Pas de plan de relance pour le Planning familial

En dimimuant de 42% les crédits du conseil conjugal et familial, l’Etat se risque à devoir payer une facture drôlement salée en termes de vivre-ensemble, de santé, de droits des femmes, de laïcité et même de déficit public.

On croyait tout connaître du libéralisme prédateur : démantelement du service public, précarisation des salariés… Le désengagement de l’Etat a un autre revers : faire un joli cadeau aux intégriste en cassant le dos de ceux qui se battent au quotidien pour le droit à l’éducation à la sexualité. Dans le plan de finance 2009, le budget alloué aux missions de conseil conjugal et familial va diminuer de 42 %. Autrement dit, l’Etat programme la suppression a court terme des actions d’information, d’éducation et de prévention dans les domaines de la sexualité.

Prévention des MST, lutte contre la violence entre garcons et filles, information sur le sida, sur la sexualité, prévention des grossesses adolescentes, contraception et IVG, toutes ses actions seront touchées. Et ce malgré l’article 1 de la Loi 73-639 qui oblige l’état à assurer sa responsabilité nationale pour l’information, l’éducation à la sexualité, et la prévention pour toutes et tous. Pour le Planning familial, le manque à gagner sera terrible. C’est lui qui organise et coordone la plupart de ces programmes à destination de 450 000 personnes chaque année.

On devine l’argument. Faire des économies. Mais imagine-t-on ce que sera la société française sans ces programmes d’accompagnement ? Et ce que cela coûtera en termes de santé publique ? Qui déconseillera au jeunes d’avoir une relation sexuelle non protégée ? Les religieux, adeptes de l’abstinence ? Les Etats-Unis ont adhéré à la recette, avec l’explosion de grossesses adolescentes que l’on connait. Qui initiera à l’éducation sexuelle ? Les films pornos téléchargés sur internet ?
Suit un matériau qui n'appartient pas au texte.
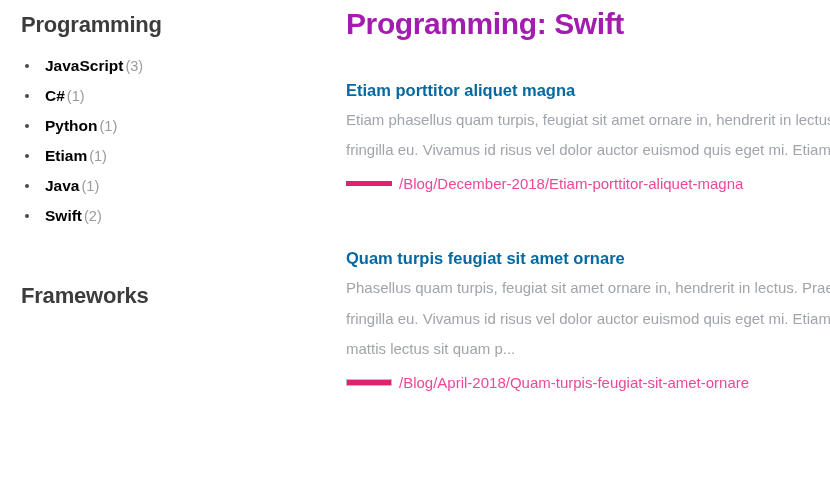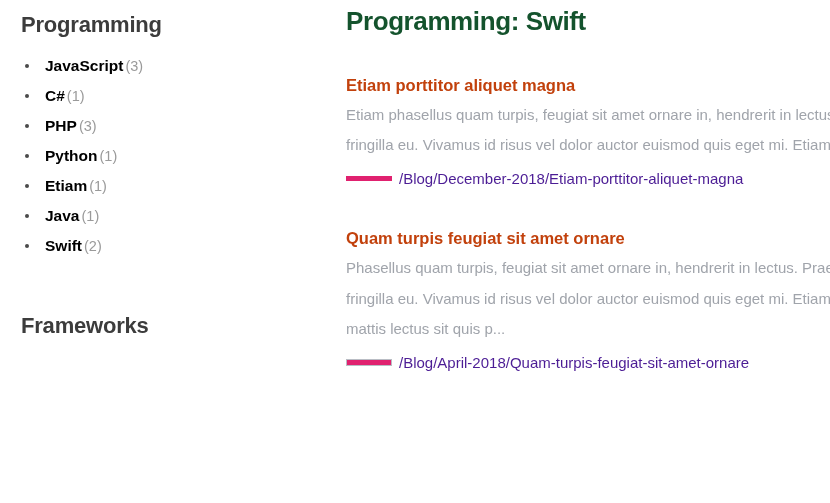--- a/index.html
+++ b/index.html
@@ -89,40 +89,40 @@
   
   .main {
     flex: 1 1 auto;
     min-width: 0;
     box-sizing: border-box;
     padding: 0 0 0 6px;
     overflow: hidden;
   }
 
   .page-title {
-    font-size: 26px;
-    font-weight: bold;
-    color: #14532d;
+    font-size: 30px;
+    font-weight: bold;
+    color: #a21caf;
     margin: 0;
     padding-top: 5px;
     letter-spacing: -0.4px;
     line-height: 1.25;
     white-space: nowrap;
   }
 
   .post {
     overflow: hidden;
   }
   .post.first { margin-top: 37px; }
-  .post.second { margin-top: 41px; }
+  .post.second { margin-top: 56px; }
 
   .post-title {
     font-size: 16.5px;
     font-weight: bold;
-    color: #c2410c;
+    color: #0369a1;
     margin: 0 0 4px 0;
     line-height: 1.3;
     white-space: nowrap;
     cursor: pointer;
     text-decoration: none;
     display: block;
   }
 
   .post-body {
     font-size: 15px;
@@ -149,43 +149,40 @@
     margin-right: 7px;
     box-sizing: border-box;
   }
   .accent-bar.bordered {
     border: 1px solid #b9bdc4;
     height: 7px;
   }
 
   .post-url {
     font-size: 15px;
-    color: #4c1d95;
+    color: #ec4899;
     text-decoration: none;
     cursor: pointer;
   }
 </style>
 </head>
 <body>
 
 <div class="page">
 
   <aside class="sidebar">
 
     <h2 class="sidebar-heading first">Programming</h2>
 
     <ul class="sidebar-list first">
       <li>
         <a class="cat-link">JavaScript</a><span class="cat-count">(3)</span>
       </li>
       <li>
         <a class="cat-link">C#</a><span class="cat-count">(1)</span>
-      </li>
-      <li>
-        <a class="cat-link">PHP</a><span class="cat-count">(3)</span>
       </li>
       <li>
         <a class="cat-link">Python</a><span class="cat-count">(1)</span>
       </li>
       <li>
         <a class="cat-link">Etiam</a><span class="cat-count">(1)</span>
       </li>
       <li>
         <a class="cat-link">Java</a><span class="cat-count">(1)</span>
       </li>
@@ -210,21 +207,21 @@
       <div class="post-link-row">
         <span class="accent-bar"></span>
         <a class="post-url">/Blog/December-2018/Etiam-porttitor-aliquet-magna</a>
       </div>
     </article>
 
     <article class="post second">
       <a class="post-title">Quam turpis feugiat sit amet ornare</a>
       <p class="post-body">Phasellus quam turpis, feugiat sit amet ornare in, hendrerit in lectus. Praesent semper mollis</p>
       <p class="post-body">fringilla eu. Vivamus id risus vel dolor auctor euismod quis eget mi. Etiam eu ligula consectetur,</p>
-      <p class="post-body">mattis lectus sit quis p...</p>
+      <p class="post-body">mattis lectus sit quam p...</p>
       <div class="post-link-row">
         <span class="accent-bar bordered"></span>
         <a class="post-url">/Blog/April-2018/Quam-turpis-feugiat-sit-amet-ornare</a>
       </div>
     </article>
 
   </main>
 
 </div>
On aurait pu esperer que les Conseils régionaux (quasi tous de gauche) prennent le relais. L’année dernière, le conseil régional d’Ile de France lancait une campagne « Sexualité, Contraception, Avortement – un droit, mon choix, notre liberté » dans le métro parisien. Un succès. Des centaines de jeunes sont venus poser des questions. Mais, au moment de lancer la seconde campagne, du 20 au 29 janvier, les élus ont eu la surprise de constater qu’elle serait sans doute la dernière. Pendant un an, les provie se sont manifestés en nombre auprès du Président du conseil régional, Jean-Paul Huchon. Près de 10 000 personnes ont protesté contre le financement par de l’argent public, de la « campagne de mort » et envoyé des courriers massifs pour dissuader d’autres présidents de Conseils régionaux de suivre cet exemple. Avec un certain succès, puisque l’initiative francilienne n’a pas fait tache d’huile. Il aura fallu toute l’énergie d’élus regionaux autour de Francine Bavay, pour que la campagne soit reconduite. Sans la mobilisation du public, elle ne le sera pas l’an prochain.